§ WHAT NEEDS TO BE DONE
The whole listing needs to be written out exactly, except for any images.

§ PROVIDED MATERIAL

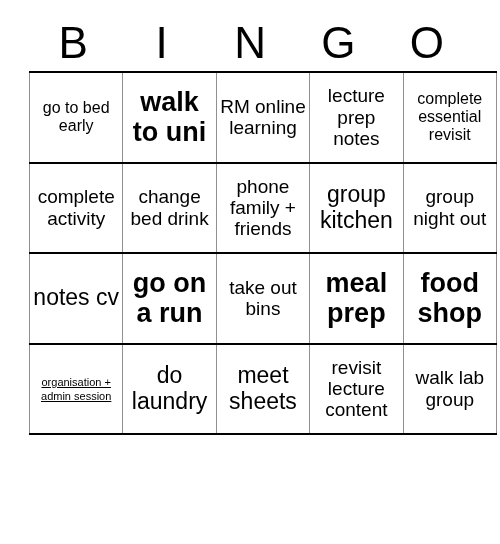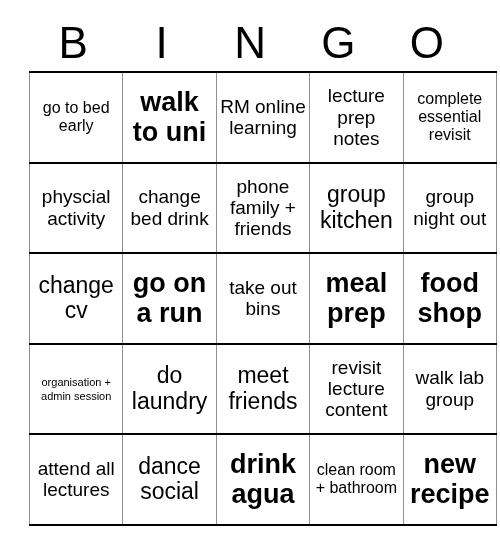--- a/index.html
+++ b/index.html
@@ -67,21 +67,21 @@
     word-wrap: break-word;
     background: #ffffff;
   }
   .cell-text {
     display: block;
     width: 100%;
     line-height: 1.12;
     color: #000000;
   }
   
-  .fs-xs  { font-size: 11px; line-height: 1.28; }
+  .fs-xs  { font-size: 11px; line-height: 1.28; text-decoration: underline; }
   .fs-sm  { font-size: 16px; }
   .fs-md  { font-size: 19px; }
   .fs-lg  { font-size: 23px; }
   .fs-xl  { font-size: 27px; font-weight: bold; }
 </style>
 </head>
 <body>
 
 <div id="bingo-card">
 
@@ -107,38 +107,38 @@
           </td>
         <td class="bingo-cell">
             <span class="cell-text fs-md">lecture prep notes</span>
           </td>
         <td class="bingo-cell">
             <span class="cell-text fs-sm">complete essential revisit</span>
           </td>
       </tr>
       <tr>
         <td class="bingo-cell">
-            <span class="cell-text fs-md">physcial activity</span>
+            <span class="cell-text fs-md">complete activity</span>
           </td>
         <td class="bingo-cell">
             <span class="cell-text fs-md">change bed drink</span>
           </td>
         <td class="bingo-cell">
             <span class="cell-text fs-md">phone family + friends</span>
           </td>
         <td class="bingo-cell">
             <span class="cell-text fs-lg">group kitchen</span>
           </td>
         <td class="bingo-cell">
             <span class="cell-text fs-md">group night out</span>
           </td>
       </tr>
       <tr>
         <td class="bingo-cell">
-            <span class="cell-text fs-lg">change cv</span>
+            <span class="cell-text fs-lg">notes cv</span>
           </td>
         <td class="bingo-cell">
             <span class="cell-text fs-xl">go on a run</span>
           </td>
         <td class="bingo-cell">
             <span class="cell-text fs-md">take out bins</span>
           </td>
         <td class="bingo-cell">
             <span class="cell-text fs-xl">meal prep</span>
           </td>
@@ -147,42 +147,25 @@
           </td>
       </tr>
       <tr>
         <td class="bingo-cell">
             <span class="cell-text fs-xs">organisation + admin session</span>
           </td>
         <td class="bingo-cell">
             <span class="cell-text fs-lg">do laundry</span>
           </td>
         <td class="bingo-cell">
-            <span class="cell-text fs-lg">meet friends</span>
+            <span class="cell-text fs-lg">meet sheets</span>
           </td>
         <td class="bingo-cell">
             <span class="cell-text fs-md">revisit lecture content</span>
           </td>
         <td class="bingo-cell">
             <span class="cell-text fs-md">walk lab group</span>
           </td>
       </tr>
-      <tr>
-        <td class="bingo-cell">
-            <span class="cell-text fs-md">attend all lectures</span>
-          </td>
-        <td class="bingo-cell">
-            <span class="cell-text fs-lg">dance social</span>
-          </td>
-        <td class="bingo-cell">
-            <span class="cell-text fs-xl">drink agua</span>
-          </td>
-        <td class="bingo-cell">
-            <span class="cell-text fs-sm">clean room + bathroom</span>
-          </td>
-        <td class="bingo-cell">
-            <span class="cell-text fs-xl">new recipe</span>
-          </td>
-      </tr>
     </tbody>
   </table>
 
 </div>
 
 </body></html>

§ ANSWER BELOW
--- a/index.html
+++ b/index.html
@@ -67,21 +67,21 @@
     word-wrap: break-word;
     background: #ffffff;
   }
   .cell-text {
     display: block;
     width: 100%;
     line-height: 1.12;
     color: #000000;
   }
   
-  .fs-xs  { font-size: 11px; line-height: 1.28; }
+  .fs-xs  { font-size: 11px; line-height: 1.28; text-decoration: underline; }
   .fs-sm  { font-size: 16px; }
   .fs-md  { font-size: 19px; }
   .fs-lg  { font-size: 23px; }
   .fs-xl  { font-size: 27px; font-weight: bold; }
 </style>
 </head>
 <body>
 
 <div id="bingo-card">
 
@@ -107,38 +107,38 @@
           </td>
         <td class="bingo-cell">
             <span class="cell-text fs-md">lecture prep notes</span>
           </td>
         <td class="bingo-cell">
             <span class="cell-text fs-sm">complete essential revisit</span>
           </td>
       </tr>
       <tr>
         <td class="bingo-cell">
-            <span class="cell-text fs-md">physcial activity</span>
+            <span class="cell-text fs-md">complete activity</span>
           </td>
         <td class="bingo-cell">
             <span class="cell-text fs-md">change bed drink</span>
           </td>
         <td class="bingo-cell">
             <span class="cell-text fs-md">phone family + friends</span>
           </td>
         <td class="bingo-cell">
             <span class="cell-text fs-lg">group kitchen</span>
           </td>
         <td class="bingo-cell">
             <span class="cell-text fs-md">group night out</span>
           </td>
       </tr>
       <tr>
         <td class="bingo-cell">
-            <span class="cell-text fs-lg">change cv</span>
+            <span class="cell-text fs-lg">notes cv</span>
           </td>
         <td class="bingo-cell">
             <span class="cell-text fs-xl">go on a run</span>
           </td>
         <td class="bingo-cell">
             <span class="cell-text fs-md">take out bins</span>
           </td>
         <td class="bingo-cell">
             <span class="cell-text fs-xl">meal prep</span>
           </td>
@@ -147,42 +147,25 @@
           </td>
       </tr>
       <tr>
         <td class="bingo-cell">
             <span class="cell-text fs-xs">organisation + admin session</span>
           </td>
         <td class="bingo-cell">
             <span class="cell-text fs-lg">do laundry</span>
           </td>
         <td class="bingo-cell">
-            <span class="cell-text fs-lg">meet friends</span>
+            <span class="cell-text fs-lg">meet sheets</span>
           </td>
         <td class="bingo-cell">
             <span class="cell-text fs-md">revisit lecture content</span>
           </td>
         <td class="bingo-cell">
             <span class="cell-text fs-md">walk lab group</span>
           </td>
       </tr>
-      <tr>
-        <td class="bingo-cell">
-            <span class="cell-text fs-md">attend all lectures</span>
-          </td>
-        <td class="bingo-cell">
-            <span class="cell-text fs-lg">dance social</span>
-          </td>
-        <td class="bingo-cell">
-            <span class="cell-text fs-xl">drink agua</span>
-          </td>
-        <td class="bingo-cell">
-            <span class="cell-text fs-sm">clean room + bathroom</span>
-          </td>
-        <td class="bingo-cell">
-            <span class="cell-text fs-xl">new recipe</span>
-          </td>
-      </tr>
     </tbody>
   </table>
 
 </div>
 
 </body></html>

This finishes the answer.